Michael takes some time to analyse the creature's movement, and the wounds it has taken from michael's previous blows. Then, he stretches the elbow from his unwounded arm out in front of him and suddenly drops down on one knee. He flexes every muscle in his arm, the elbow approaching the dog's neck with great speed.

_Let's hope this will snap its neck. At least, it should buckle through it's front legs, considering the damage I've already done._


----------



## loxmyth (Apr 14, 2003)

*Clairemont Mansion*
1st Floor – Front Entrance Steps

Crying out in pain from the attack, Jac tried to pull her arm back from the creature.  But the tenacious grip of its jaws is enough to bring tears to her eyes.  She twists her body and drops to a knee, hoping to use the zombie dog's own momentum to propel it away from her and free herself from its maw.

She also looks about at the fragments of the marble, hoping for a sharp dagger-like piece to use as a weapon.


----------



## Keia (Apr 14, 2003)

_Clairemont Mansion
1st Floor – Front Entrance Steps_

_D@mn, this bite burns a bit.  Wonder what the heck these things were eating before they got to us.  Regardless, they're not going to have my team or the people I'm protecting - not if I have anything to say about it._ Anders thought.

A cry from the raven-haired woman caught is attention and interrupted his thoughts, much like she interrupted his dreams.  Anders worked quickly not willing to sacrifice a member of his team before a civilian - even her.

Another precise downward swing on the back of the creature's neck, was the only sound coming from Anders.


----------



## mistergone (Apr 14, 2003)

Clairemont Mansion
1st Floor – Front Entrance Steps

_How many are there? We're gonna get overran before long if there's more than this..._

_



			"Corporal, catch!"
		
Click to expand...


_
Yuri stares for a second at the club newly in his hand and blinks at it in mild disbelief. Then, feeling like the world has gone into slow-motion, his gaze shifts to one of the dog-monsters, the nearest one now attacking the strange dark-haired woman, and his grip on the makeshift weapon tightens. Stepping up towards it, he brings the club up, arm tensed, and swings it hard at the creature.


----------



## Gurdjieff (Apr 14, 2003)

*1st Floor – Front Entrance Steps*
Clairemont Mansion


The smell of acid penetrates Maria's nose, it's more overwhelming than the stench of decay which originally came with the dogs. The dog she just smashed full on it's back was crippled, but withstood it. Any normal dog would have a totally crushed spine, this one didn't fall. It didn't howl, nor bark.

Maria notices her hands getting dry again. For some reason she's getting used to these... things. The scare is gone, they're just... ugly and mean, and probably pretty deadly, but seeing how 2 of the dogs are already disposed of, she feels more certain again.
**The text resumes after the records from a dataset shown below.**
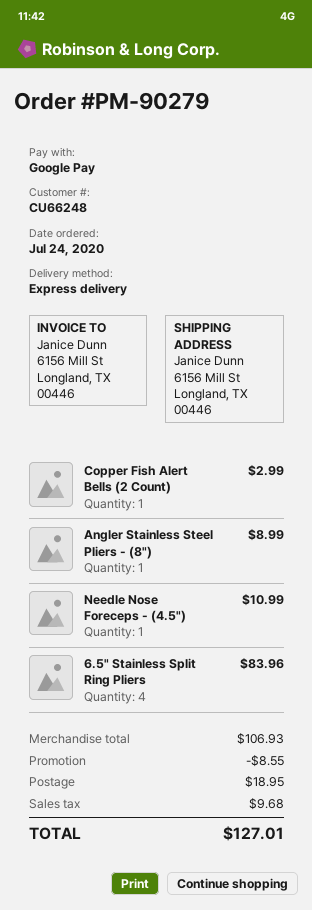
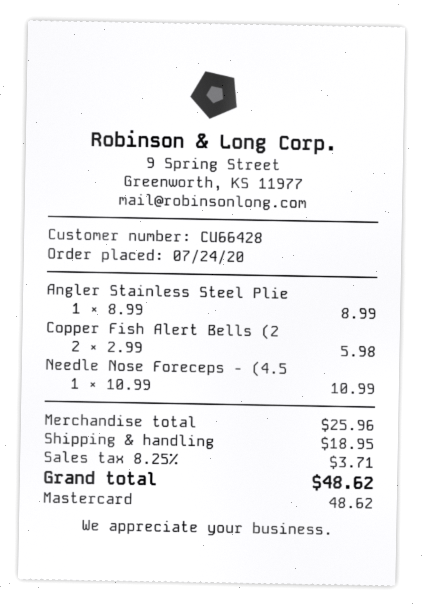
customer number: CU66248 -> CU66428
payment method: Google Pay -> Mastercard
Copper Fish Alert Bells (2 Count): 1 for 2.99 -> 2 for 5.98
6.5" Stainless Split Ring Pliers: 4 for 83.96 -> none
subtotal: 106.93 -> 25.96
discount: 8.55 -> none
tax: 9.68 -> 3.71
total: 127.01 -> 48.62

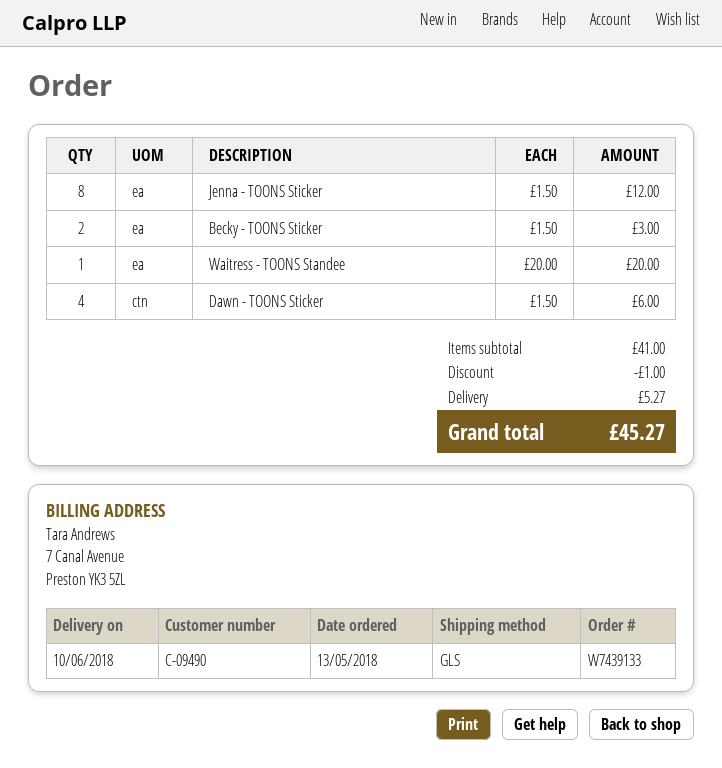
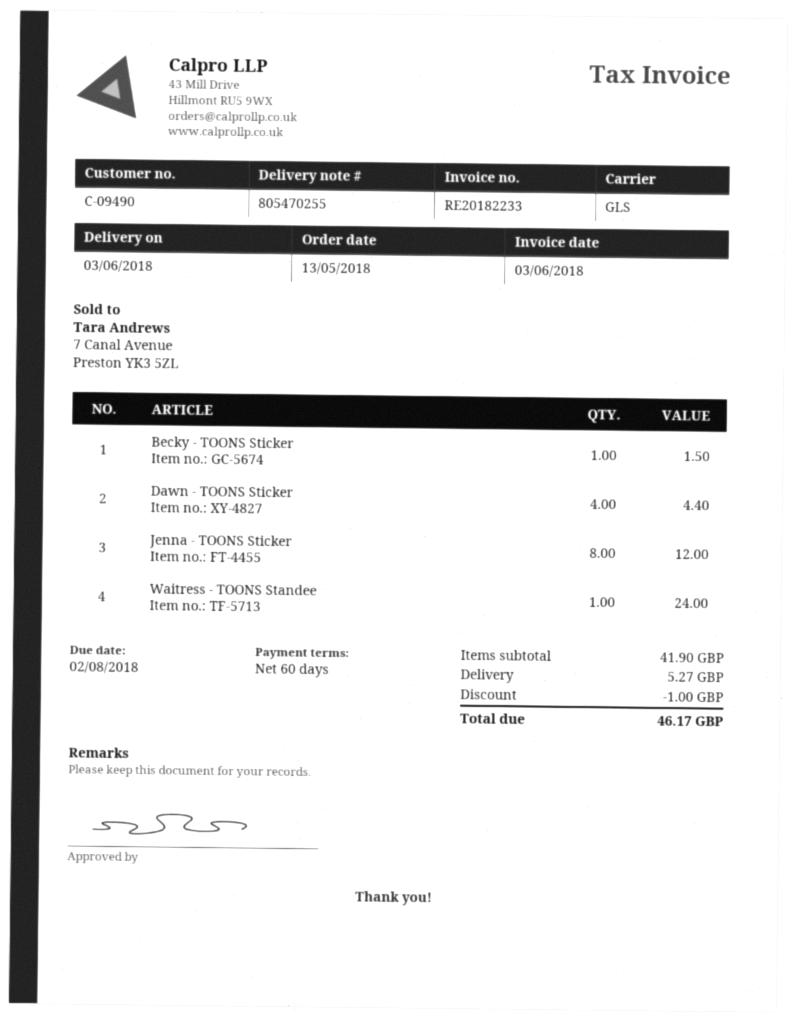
delivery date: 2018-06-10 -> 2018-06-03
Becky - TOONS Sticker: 2 for 3.00 -> 1 for 1.50
Waitress - TOONS Standee: 1 for 20.00 -> 1 for 24.00
Dawn - TOONS Sticker: 4 for 6.00 -> 4 for 4.40
subtotal: 41.00 -> 41.90
total: 45.27 -> 46.17

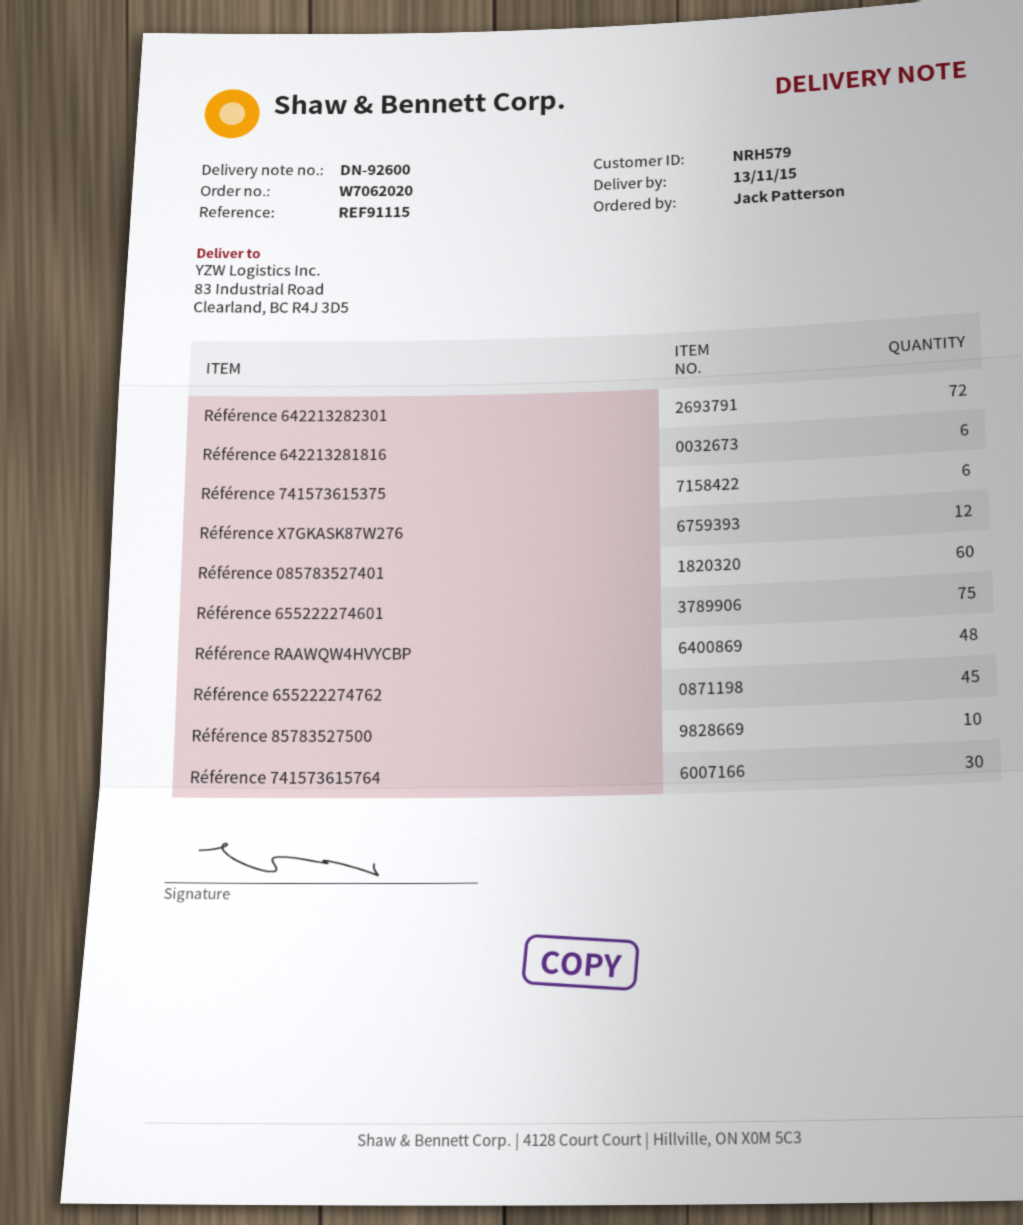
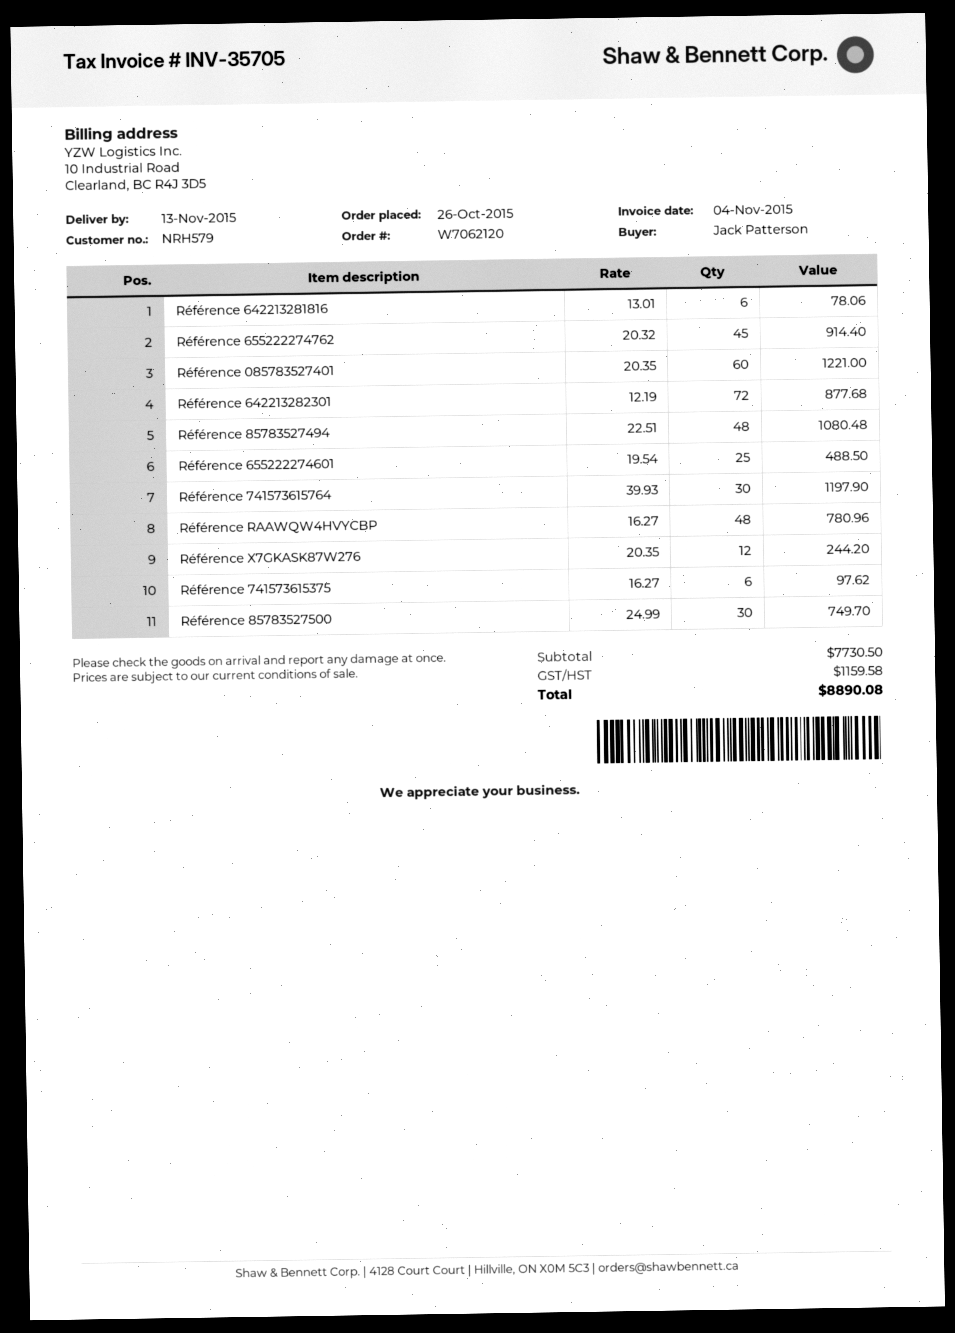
order number: W7062020 -> W7062120
Référence 655222274601: 75 -> 25
Référence 85783527500: 10 -> 30
Référence 85783527494: none -> 48

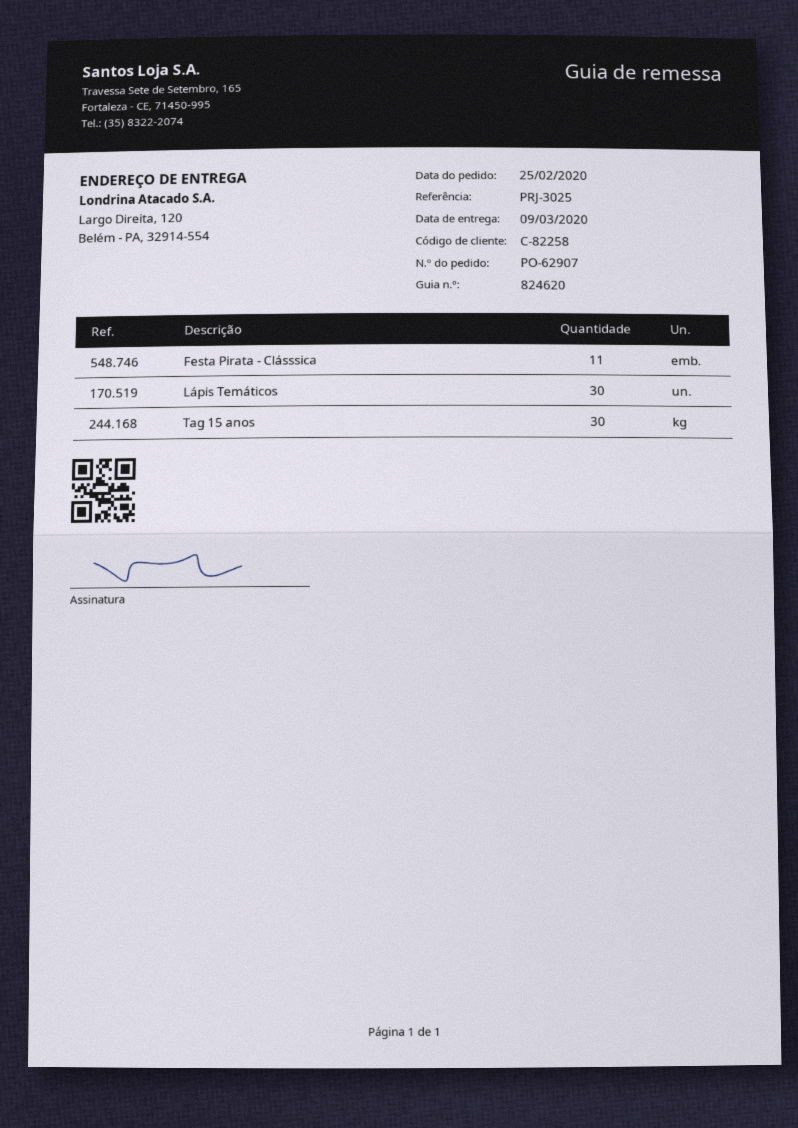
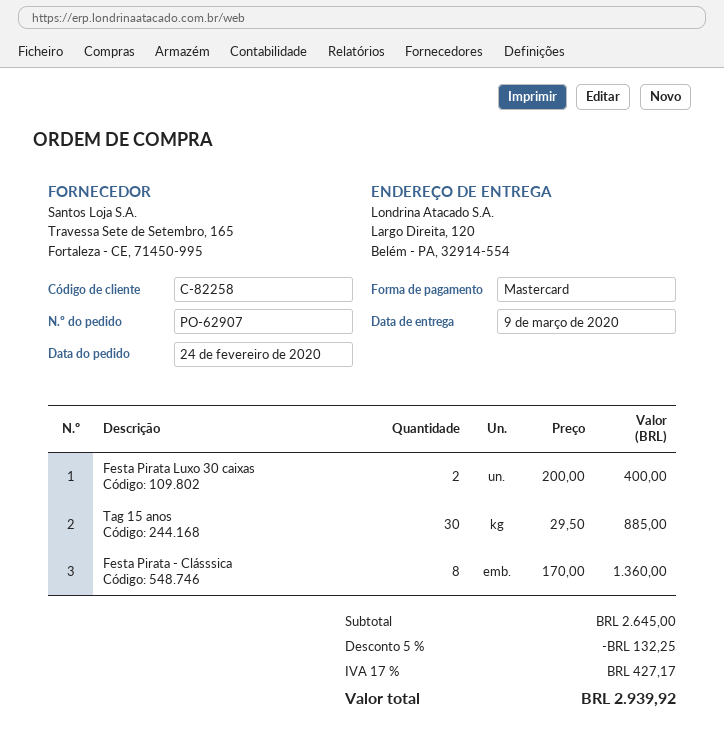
order date: 2020-02-25 -> 2020-02-24
Festa Pirata - Clásssica: 11 -> 8
Lápis Temáticos: 30 -> none
Festa Pirata Luxo 30 caixas: none -> 2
The wounds on her allies still give her the creeps though;

_Wow... the wounds are all red and looking very irritated, maybe even infected, and that all in matter of seconds since the bite. Maybe those creatures have some kind of rabies? Whatever it is, it can't be good. I'll let Yuri examine it when we are done with these..._

Maria pulls up her bat, smashes on the living dog near her, softly biting her lip.

_...things._


----------



## KitanaVorr (Apr 15, 2003)

*Clairemont Mansion*

*1st Floor – Front Entrance Steps*


*Yuri Borzakovsky*

The table leg whistles through the air, barely brushing the dog's ears...or rather what was left of the ears.  It continues to growl and latch onto the terrified raven-haired woman.

*Amisha and Mike*

With satisfaction you feel the dog get crushed under your attack, things snapping in all kinds of places...but amazingly it still manages to move...to twitch under your assault.

* Michael Smith*

Your smack the dog resoundingly in the neck with a crunch that makes it twitch one last time before growing silent.  The jaws slack on the woman's arm.

*Isaac Goldstein*

The sound of the shotgun echoes in your ear and you watch with infinite satisfaction as the dog's gut explodes to spew crimson against the raven-haired woman.

*Anders Carslon*

Your wound burns just as you turn to see what you can do the help Jacqueline who has fallen against the door and looks stunned even as the dead canine falls down onto the ground.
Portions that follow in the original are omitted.